### To do
Wherever the string "mots" turns up in the data, copy the whole line.

(Stored data)
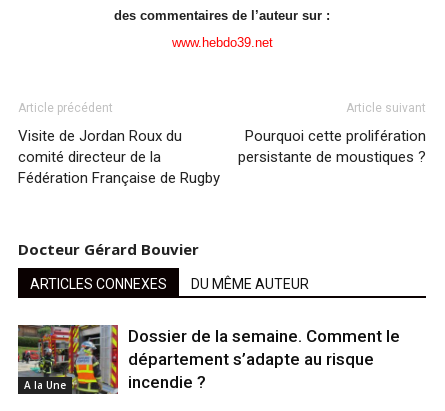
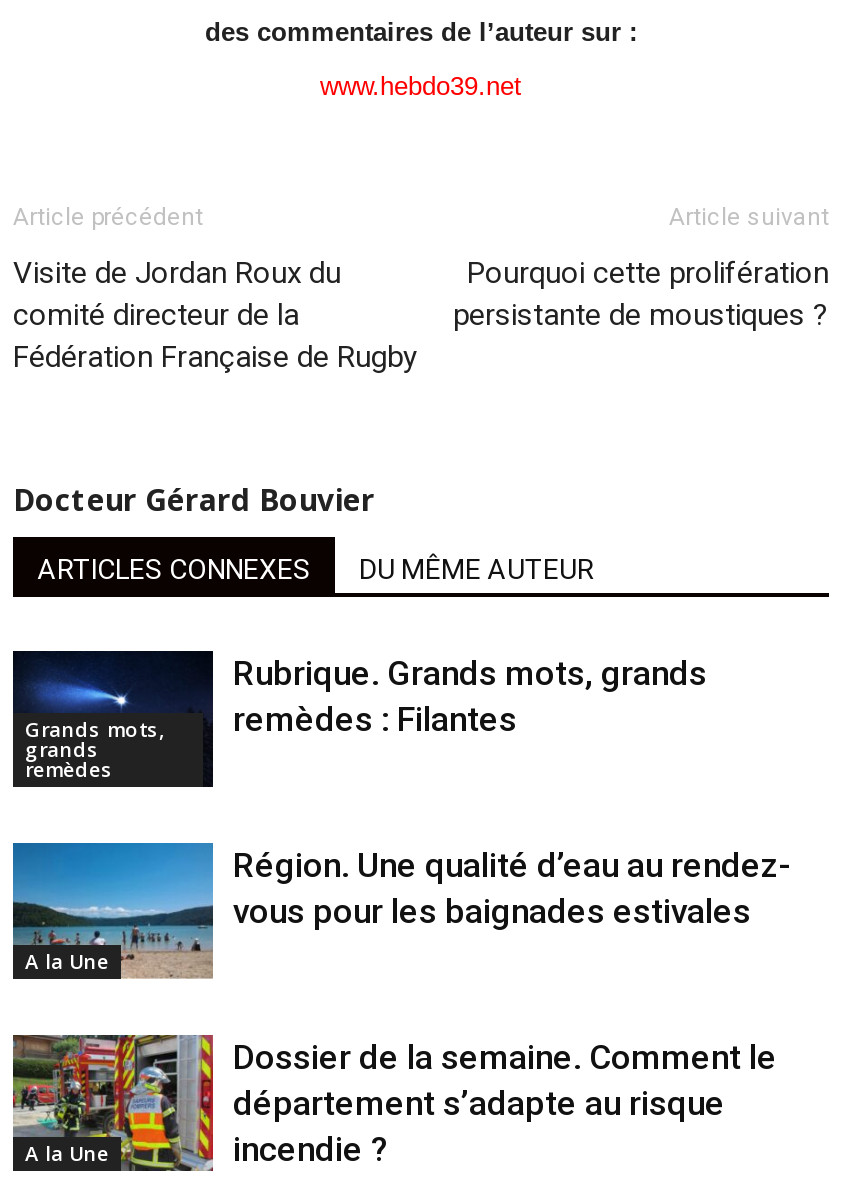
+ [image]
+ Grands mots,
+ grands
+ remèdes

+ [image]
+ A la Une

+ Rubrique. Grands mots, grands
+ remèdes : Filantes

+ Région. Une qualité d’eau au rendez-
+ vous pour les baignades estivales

### Reply to the exercise
+ Grands mots,
+ Rubrique. Grands mots, grands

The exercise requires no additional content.